Camper Bios - 2012

 

  RobertSere Robert Maddox ("Robert" will do for anglophones)
Age: 37

Where do you call home? Ooo toughie... I'd have to say home is where I find family: either by blood, law or choice. I'm rooted more in relationships than locales.

Been to Burning Man before? No, I'm a playa virgin

Why Burning Man? Back in 2005, I found out about the Burning Man event through an acquaintance, and after reading about it online, I decided to go "someday". Well, soon after there was a heart attack followed by a stroke then a divorce. Needless to say, I corkscrewed a little sideways for awhile, but after a bit, I found some equilibrium and decided that I'd go in 2010 as a "spaced odyssey". No plans how I was going to afford it, get there, survive or get back, just a definitive date rather than "someday".

For the next five or so years I talked it up with whomever I figured would like to come with me, and in the mean time found a new career in medical massage therapy rather than the computer programming I'd done before. Turns out I've some talent for it and things started coalescing. 2010 found me a few years into exploring alternative lifestyles, including polyamoury and BDSM (Of course, I'd always secretly envied the lunar families in Heinlein's "The Moon is a Harsh Mistress" - I'd just never knew that was a real relationship alternative!) and putting my much planned for trip to the burn on hold to get married to my delightful Fearecia. That's all right though - we'll both be coming to the Festival this year, and It'll probably be worth seven years of wishful thinking.

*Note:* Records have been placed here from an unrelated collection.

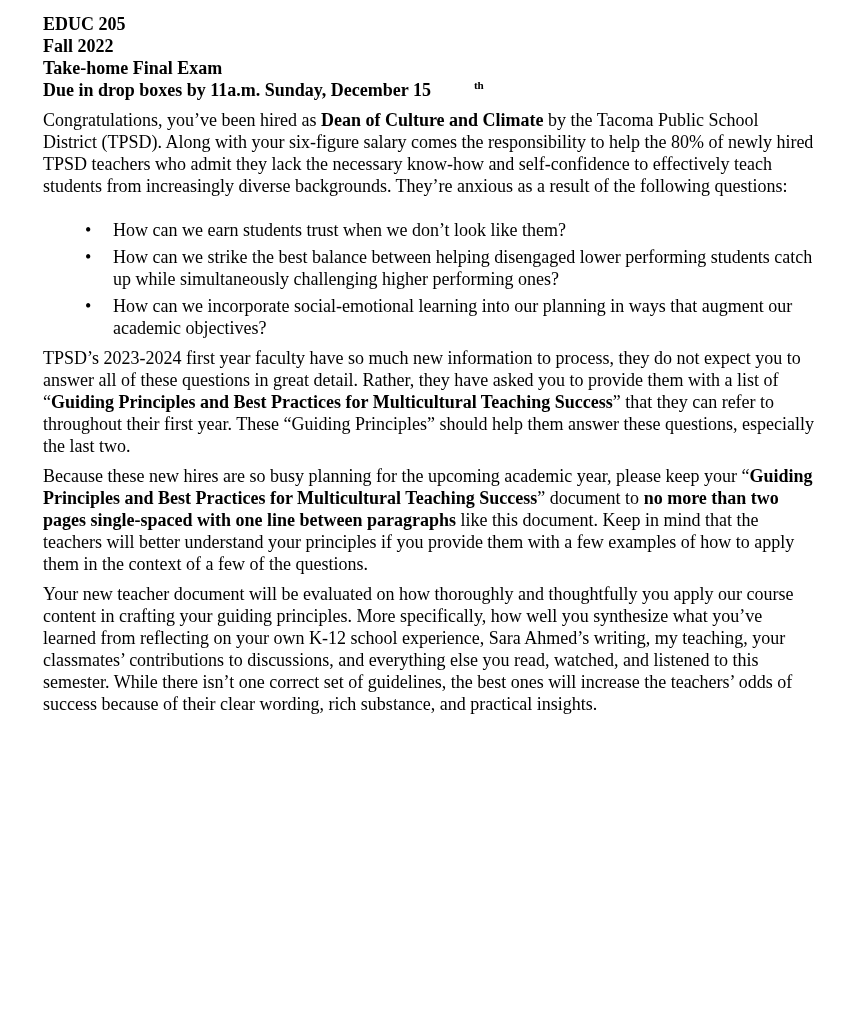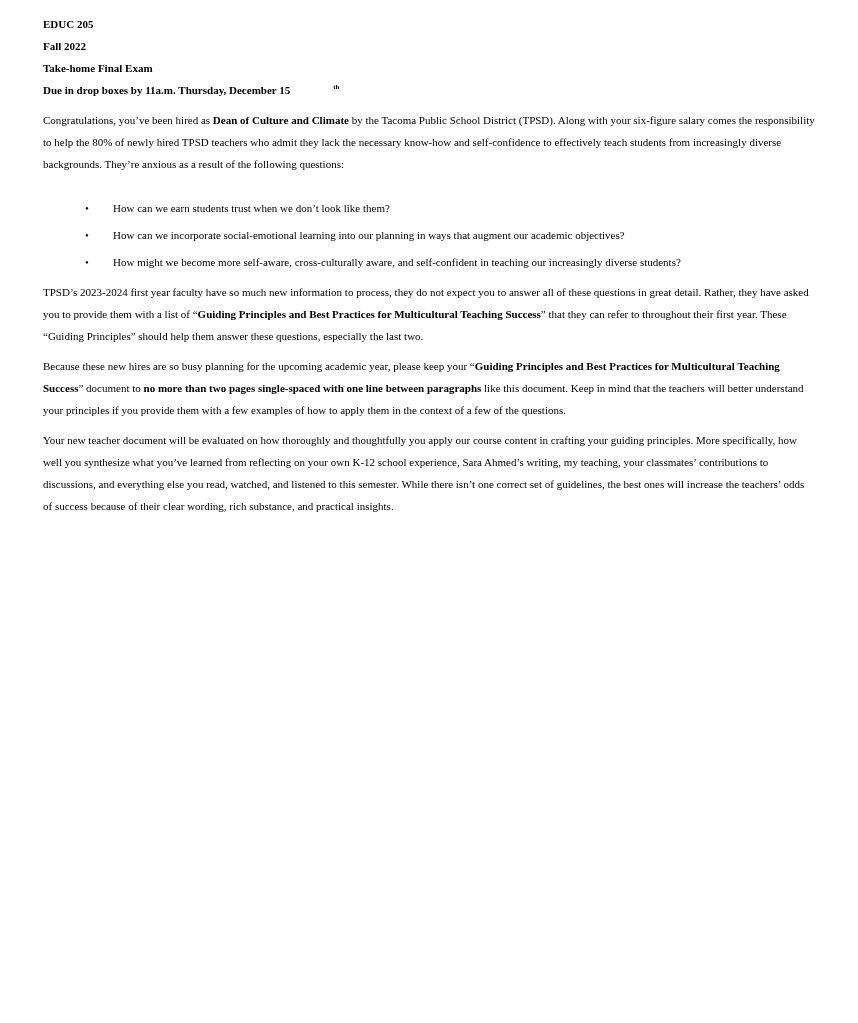"EDUC 205" .document { font-size: 11px -> 18px }
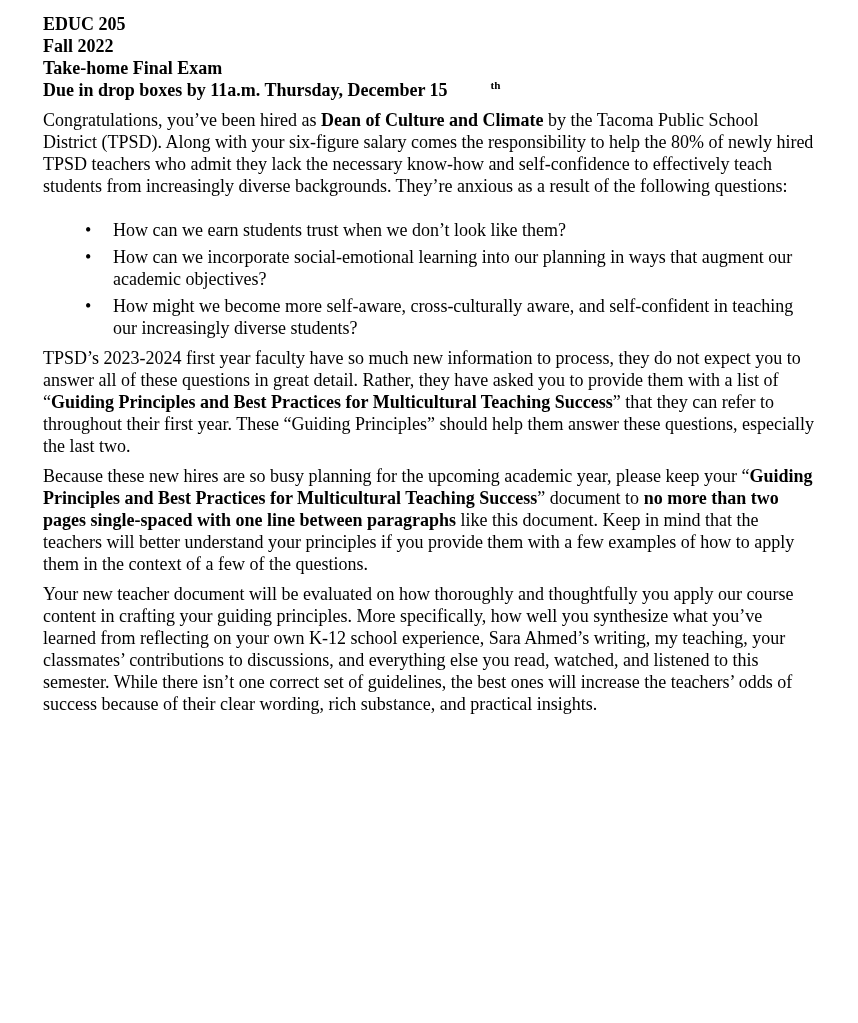"Due in drop boxes by" span.bold { text: Thursday -> Sunday }
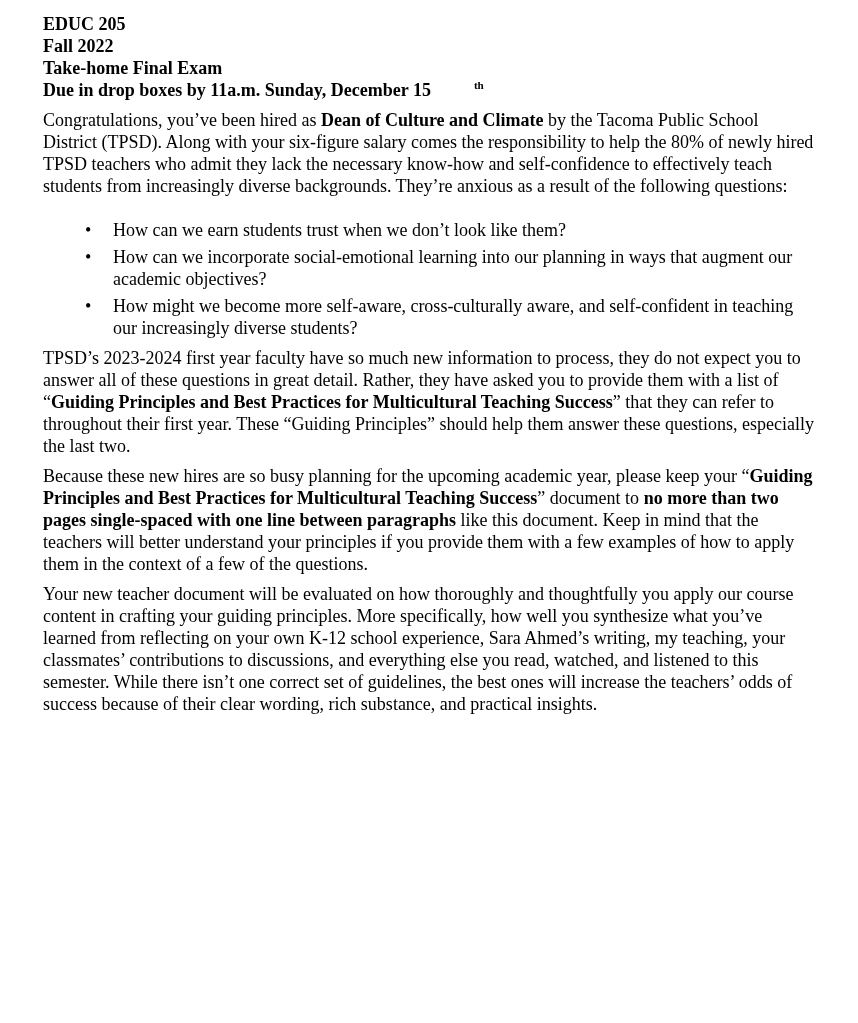"How can we strike the" li { html: none -> <li><span>How can we strike the best balance between helping disengaged lower performing students catch up while simultaneously challenging higher performing ones?</span></li> }
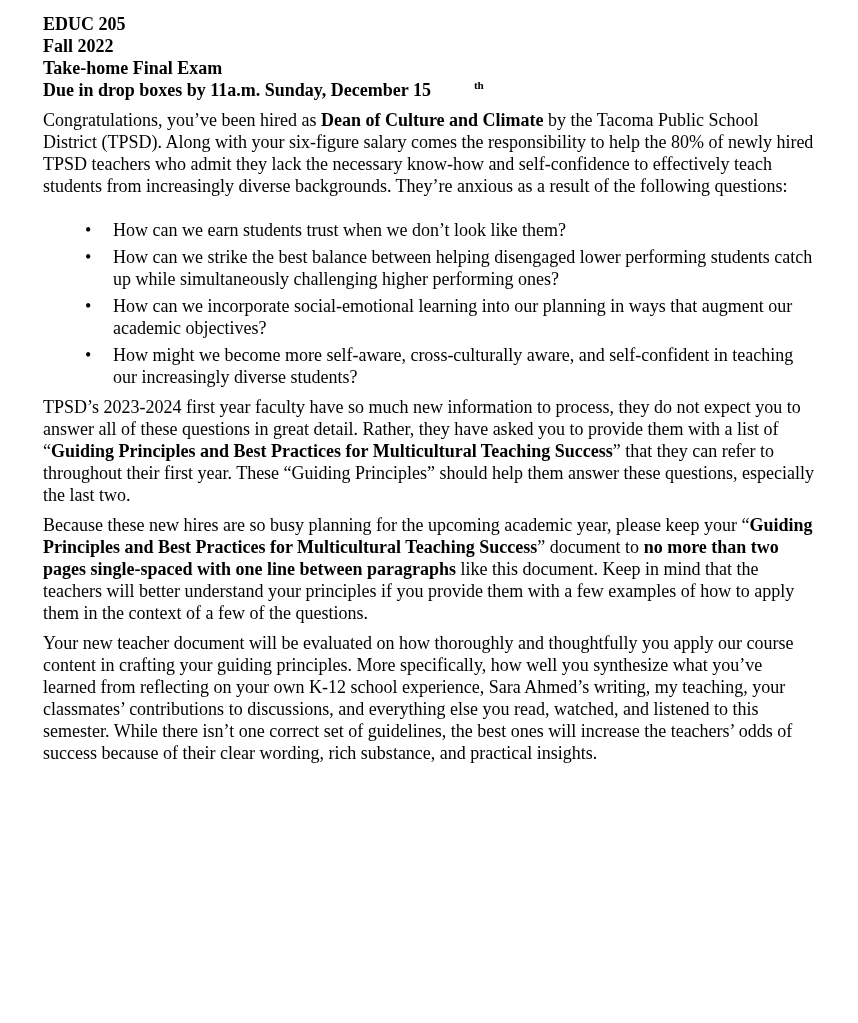"How might we become more" li { html: <li><span>How might we become more self-aware, cross-culturally aware, and self-confident in teaching our increasingly diverse students?</span></li> -> none }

Volunteer on the Playa? Not yet.

Toughest thing: Loss of memory. You know how ubiquitous computers have become? My laptop recently had a hard drive crash and I lost lots of "external memory" in the form of pictures, poems, music and the like. About five years worth. It's interesting to experience that sudden vacancy again - that helplessness in the face of loss. Memories are the most ephemeral form of "stuff" and it's tough to re-realize that "stuff" just isn't that important. It's incredibly freeing, to get rid of your "stuff" and start anew, but the existential comfort that owning things, even if they're just memories, can still have a deleterious effect on our perception of limitless horizons.

Best thing: Realizing that every wall and roadblock, when turned 90 degrees becomes a frame for focusing on possible horizons. That and really bad puns. Ooo: or a well told tall tale, I LOVE those!